EXERCISE - Your copy should hold only the lines from the one with "Total | pct_unionized: 222.6 -> 242.4" to the one with "Total | gini: 161.733 -> 422.142", both included, each exactly as it stands below, with no pictures.

EXERCISE MATERIAL -
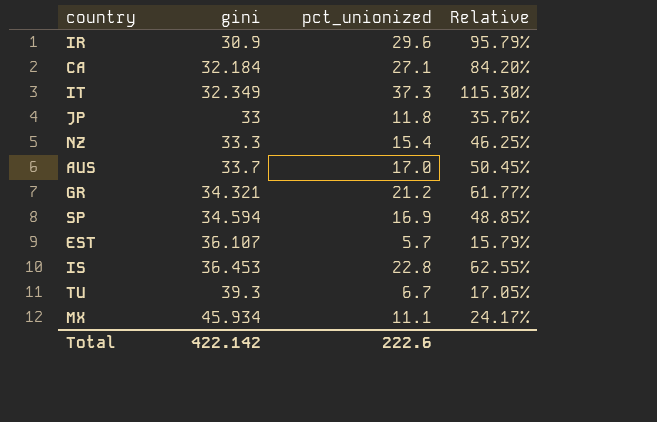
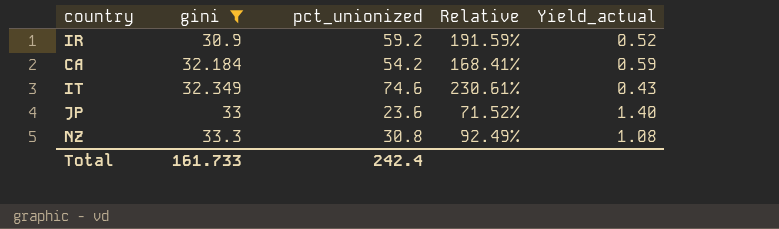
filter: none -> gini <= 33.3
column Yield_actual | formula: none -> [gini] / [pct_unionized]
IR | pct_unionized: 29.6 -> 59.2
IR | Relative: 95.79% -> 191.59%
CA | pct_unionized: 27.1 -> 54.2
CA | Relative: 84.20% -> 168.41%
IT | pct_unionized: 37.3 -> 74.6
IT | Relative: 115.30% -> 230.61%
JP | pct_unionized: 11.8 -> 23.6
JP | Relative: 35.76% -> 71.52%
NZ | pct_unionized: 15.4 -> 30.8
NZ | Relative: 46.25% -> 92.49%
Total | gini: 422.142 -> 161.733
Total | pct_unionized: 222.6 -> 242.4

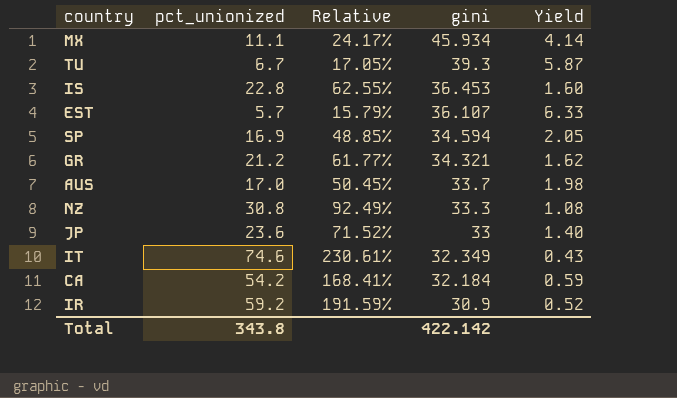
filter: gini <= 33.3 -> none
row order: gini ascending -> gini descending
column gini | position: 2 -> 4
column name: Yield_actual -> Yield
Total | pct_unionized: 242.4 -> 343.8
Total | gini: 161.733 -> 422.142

--

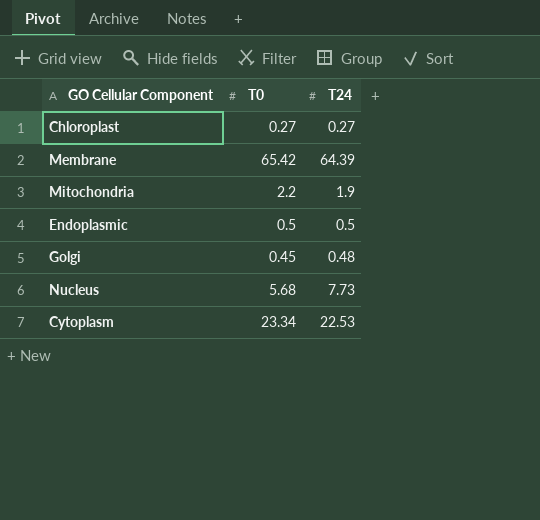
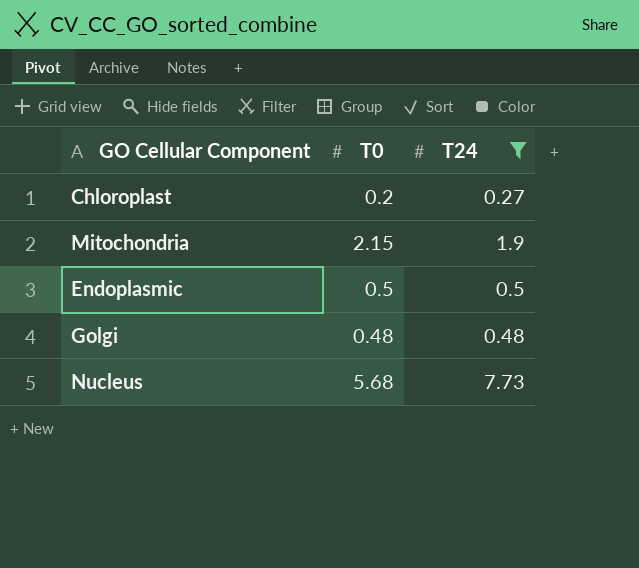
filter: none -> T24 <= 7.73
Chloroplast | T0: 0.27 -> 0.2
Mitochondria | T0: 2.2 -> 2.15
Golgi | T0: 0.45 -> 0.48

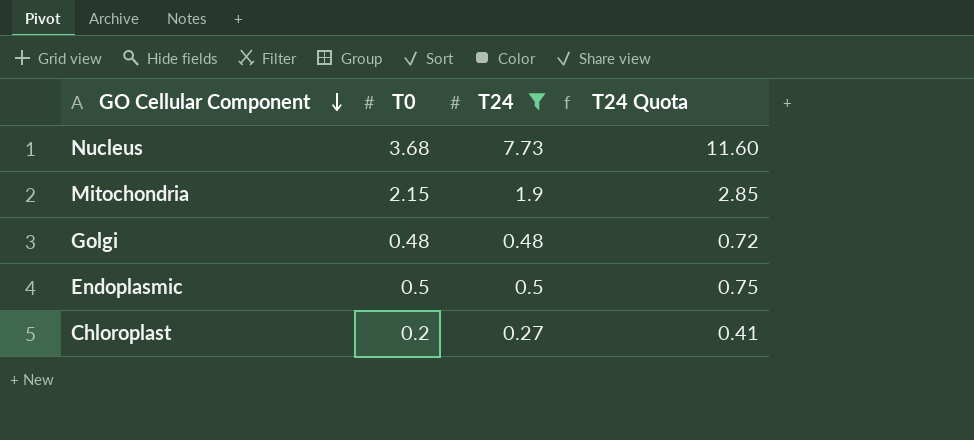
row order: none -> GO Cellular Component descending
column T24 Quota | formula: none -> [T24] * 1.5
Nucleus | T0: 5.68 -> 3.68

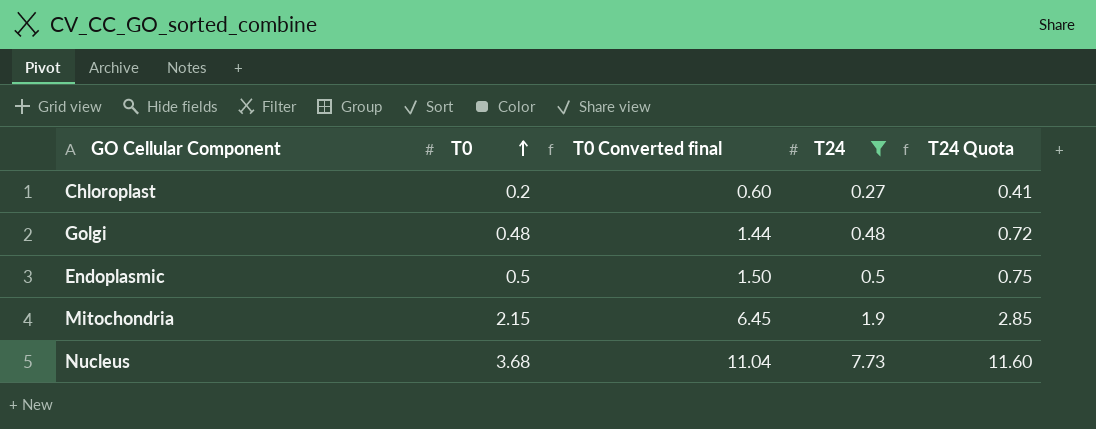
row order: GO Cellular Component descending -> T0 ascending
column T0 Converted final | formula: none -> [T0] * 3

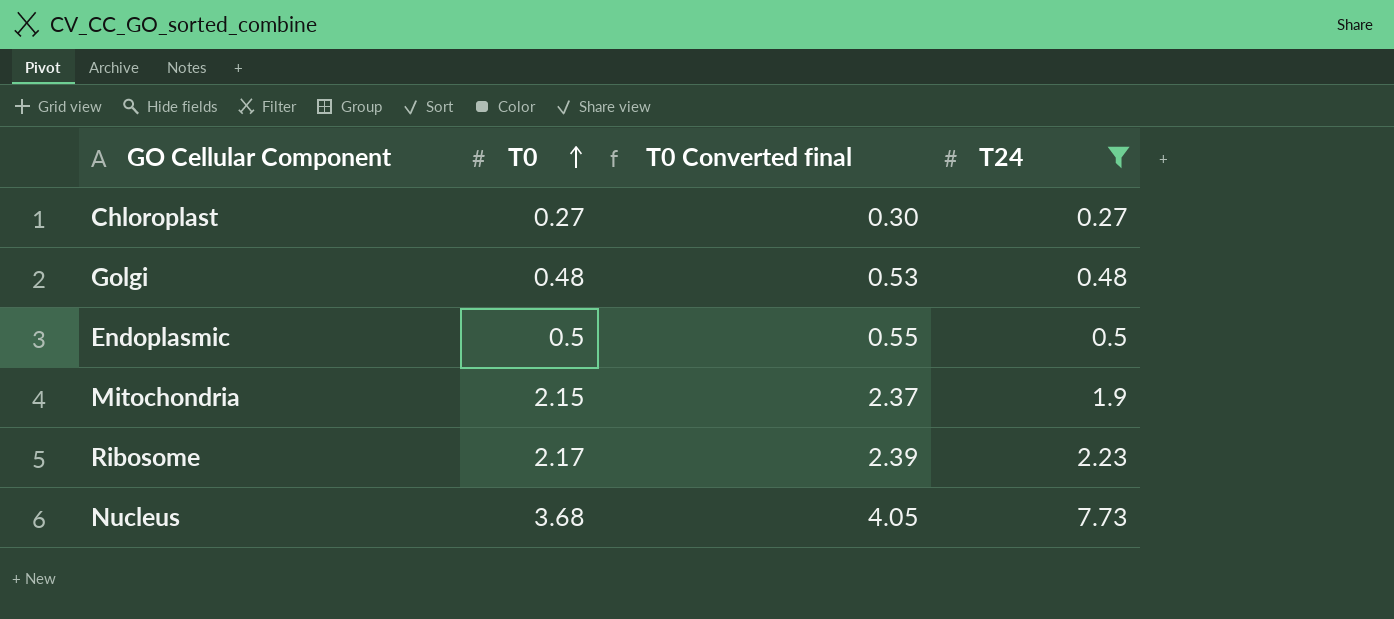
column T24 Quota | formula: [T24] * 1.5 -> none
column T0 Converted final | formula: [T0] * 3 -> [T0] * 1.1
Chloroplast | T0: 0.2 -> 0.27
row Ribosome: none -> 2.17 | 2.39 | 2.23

WRITTEN REPLY -
Total | pct_unionized: 222.6 -> 242.4

filter: gini <= 33.3 -> none
row order: gini ascending -> gini descending
column gini | position: 2 -> 4
column name: Yield_actual -> Yield
Total | pct_unionized: 242.4 -> 343.8
Total | gini: 161.733 -> 422.142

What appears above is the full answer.